|Rae learning to address an issue.|
My mother raised me to be a lady. Ankles crossed, book on head, demure downward glances, modesty, death before a gas bubble from either end. My mother very rarely swore. My paternal grandmother only swore once that I remember. She had stuck a fork in the toaster and it launched her. We children were sitting on the porch and came flying into the house with the commotion.. Not so much to help but to see if she would do it again.
There were curse jars in my grandparent's house. They were pried open because we were all little larcenists. And there was almost nothing there. In my house the jars provided bus fare and treat money if coupled with that from the inside of the couch. Because my children swore like troopers. Blond angelic cuss monsters. Father Tim hardly swears unless seriously provoked.
There are pictures of me in full curse as a youngster`. English and French. Hands on hips and flipping a finger or thumb.
My sewing teacher in high school gave me a machine off to the side because the sewing machine set me off like a Gatling gun. I cursed and swore through every needle threading and every dart. Under my breath as I wrestled the effing cloth to submission. The teacher, who was a lovely tolerant being, would laugh softly and twinkle my way. She'd pat my shoulder and tut me if I got too frustrated.
My typing teacher noticed the same expressions of frustration. She called me in the office and asked me why I was so angry. I told her that I didn't really feel that angry but that I had double jointed fingers and was flipping all over the type writer and that I was hopeless at typing. She asked me if I wanted to type.
I cried and said, "No but girls needed to learn to type so they could become secretaries". She looked at me shocked, laughed and said, "Some girls aren't made to be secretaries, some girls are made to be Queens or better things." She kissed my head and kicked me out of typing class forever.

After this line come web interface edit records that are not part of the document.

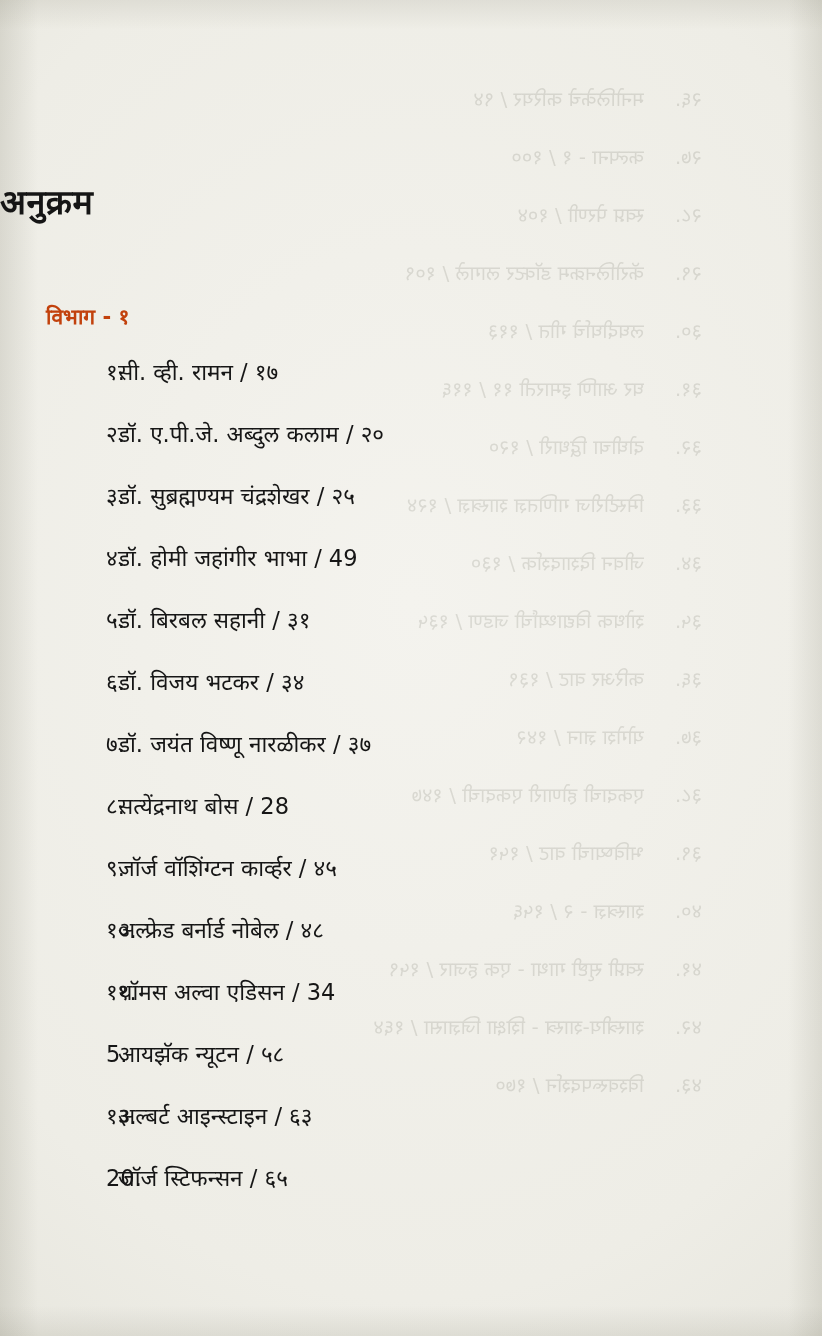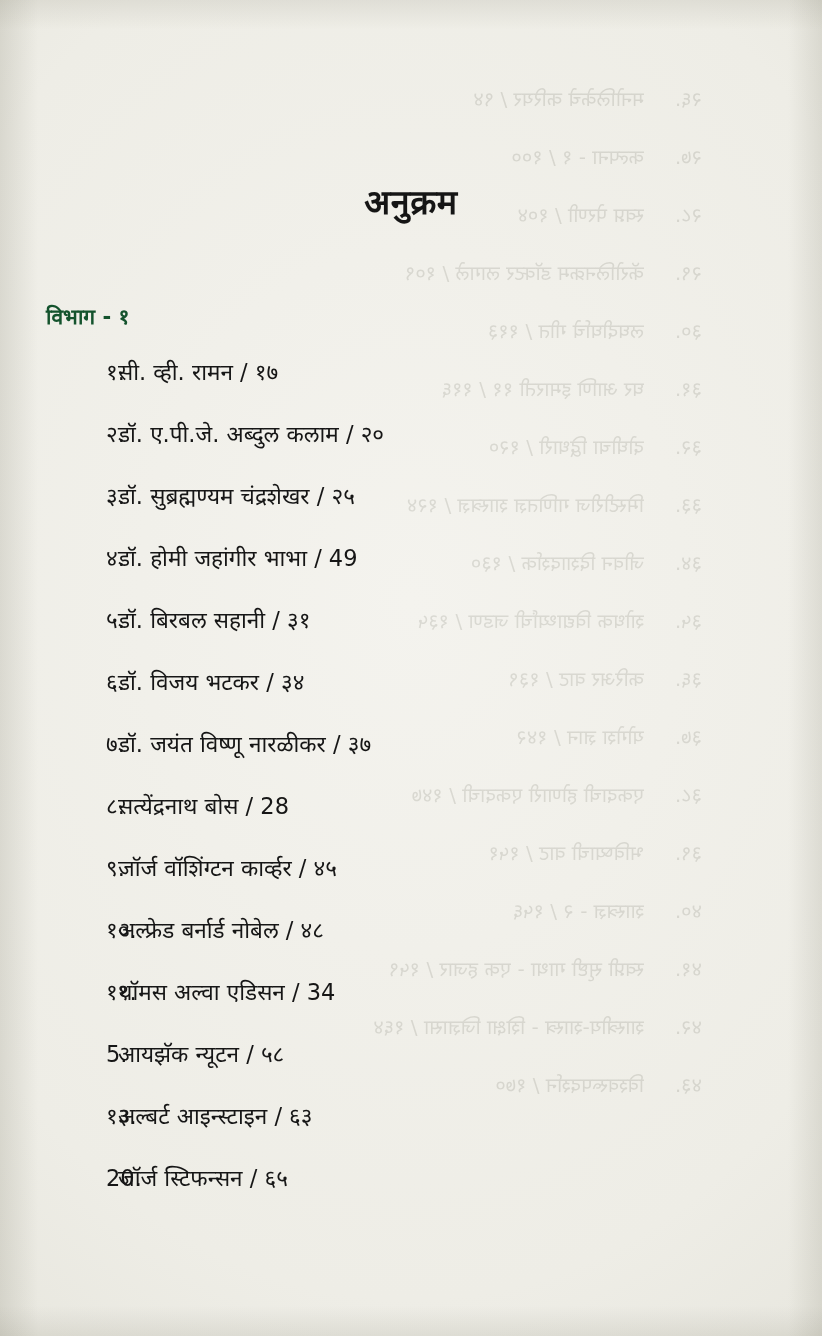--- a/index.html
+++ b/index.html
@@ -66,7 +66,6 @@
   }
 
   .heading {
-    text-align: center;
     font-size: 34px;
     font-weight: 700;
     letter-spacing: 0.5px;

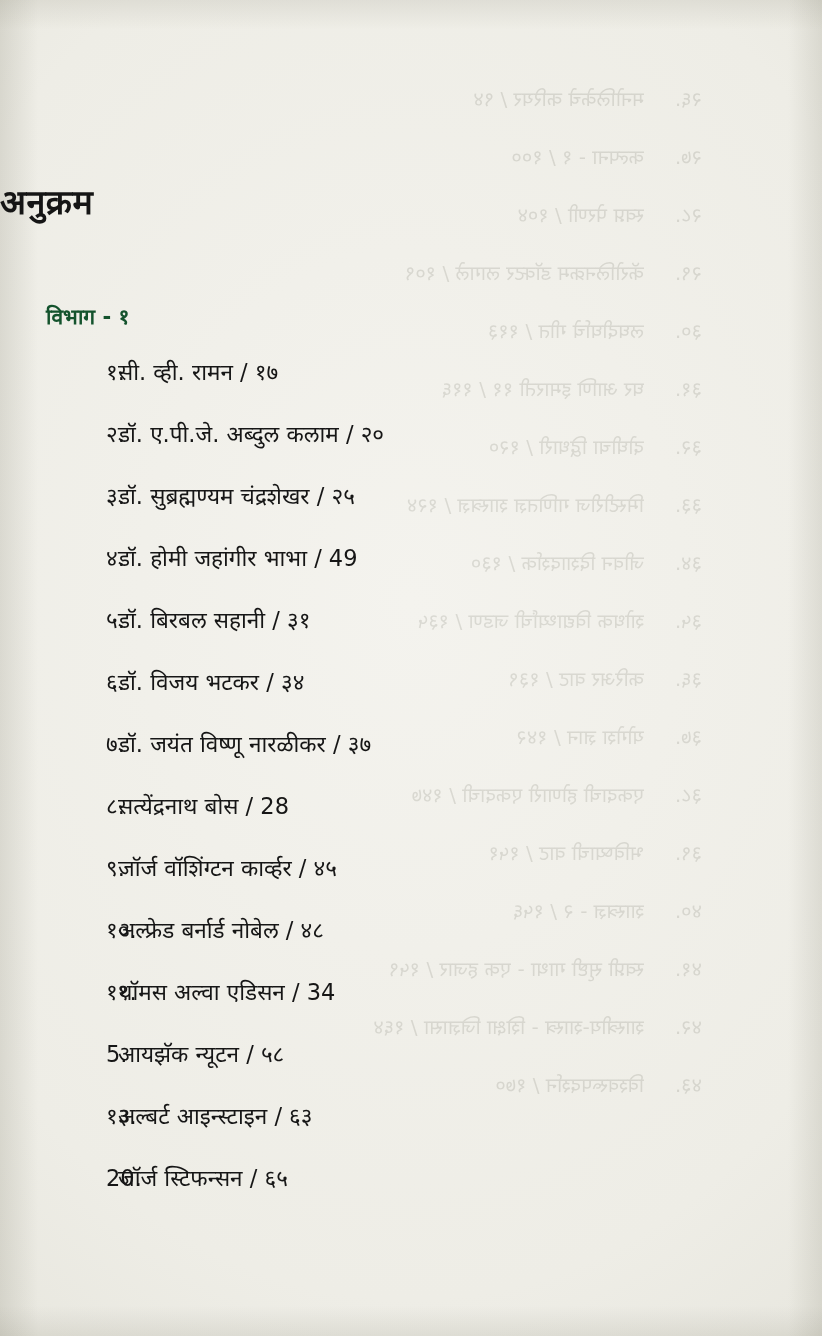--- a/index.html
+++ b/index.html
@@ -78,7 +78,7 @@
     margin-left: 46px;
     font-size: 21px;
     font-weight: 700;
-    color: #14532d;
+    color: #c2410c;
   }
 
   .toc {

Lovely feminist Ms. Carol. Who also taught me Lysistrata on the summer lawn of my high school. And introduced me the writings of Emma Goldman and Mary Shelley. And never once told me not to swear.

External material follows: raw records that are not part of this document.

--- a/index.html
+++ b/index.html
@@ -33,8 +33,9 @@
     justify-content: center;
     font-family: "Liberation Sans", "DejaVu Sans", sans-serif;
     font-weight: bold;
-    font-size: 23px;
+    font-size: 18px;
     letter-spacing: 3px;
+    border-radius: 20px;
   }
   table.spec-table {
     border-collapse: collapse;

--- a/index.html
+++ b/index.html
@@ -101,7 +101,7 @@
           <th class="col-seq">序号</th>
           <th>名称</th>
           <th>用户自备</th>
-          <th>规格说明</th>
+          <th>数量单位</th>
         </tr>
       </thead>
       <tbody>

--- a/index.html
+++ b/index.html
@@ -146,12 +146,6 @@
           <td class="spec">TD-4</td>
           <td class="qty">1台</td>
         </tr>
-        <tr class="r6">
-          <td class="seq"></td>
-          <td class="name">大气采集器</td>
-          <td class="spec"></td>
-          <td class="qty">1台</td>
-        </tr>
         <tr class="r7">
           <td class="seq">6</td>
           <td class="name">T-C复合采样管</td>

I still swear when I am sewing. It allows me to dominate my machines. It works the sting right out of my day.
The murderous thoughts from my mind. The kink out of my neck. An Irish deep breathing exercise. So much more relaxing than an OOOOMMM! Did yoga for two years and stopped. I lived with an Indian woman who could curse me under the table in at least three language. Louder and more passionately. Like Maa Kala Ratri cursing demons away.
I was playing with Baby A, my granddaughter, in the pool last weekend. She looked at me, picked up a stick
and fiercely shook it while she let her first curse word rip. Perfect enunciation, perfect tone, perfect fierce glance. I said nothing. And continued with the water task at hand. But I was thrilled. Gramma and Baby A are compatible. And besides I know now that if I last long enough I will be able to teach her to sew.
I also remembered my wee round Irish Nanny fiercely and loudly cursing while killing flies with a newspaper. She hated flies. She was leaping around while wildly swacking with the newspaper. And swore in the most mean, most guttural way. A thrilling event! This sweet demure creature who was my mother's mother. Full of venom and energy. My three year old hands rolled the newspaper and joined her. She looked down and me and grinned. Together we conquered the most oppressive control of women. We found our mouths!
So I sit here and reflect that despite life's disappointments that there is a way to be a little fierce and still giving. Good teaching isn't formal and that my sewing machine is still powered by my own personal word fumes.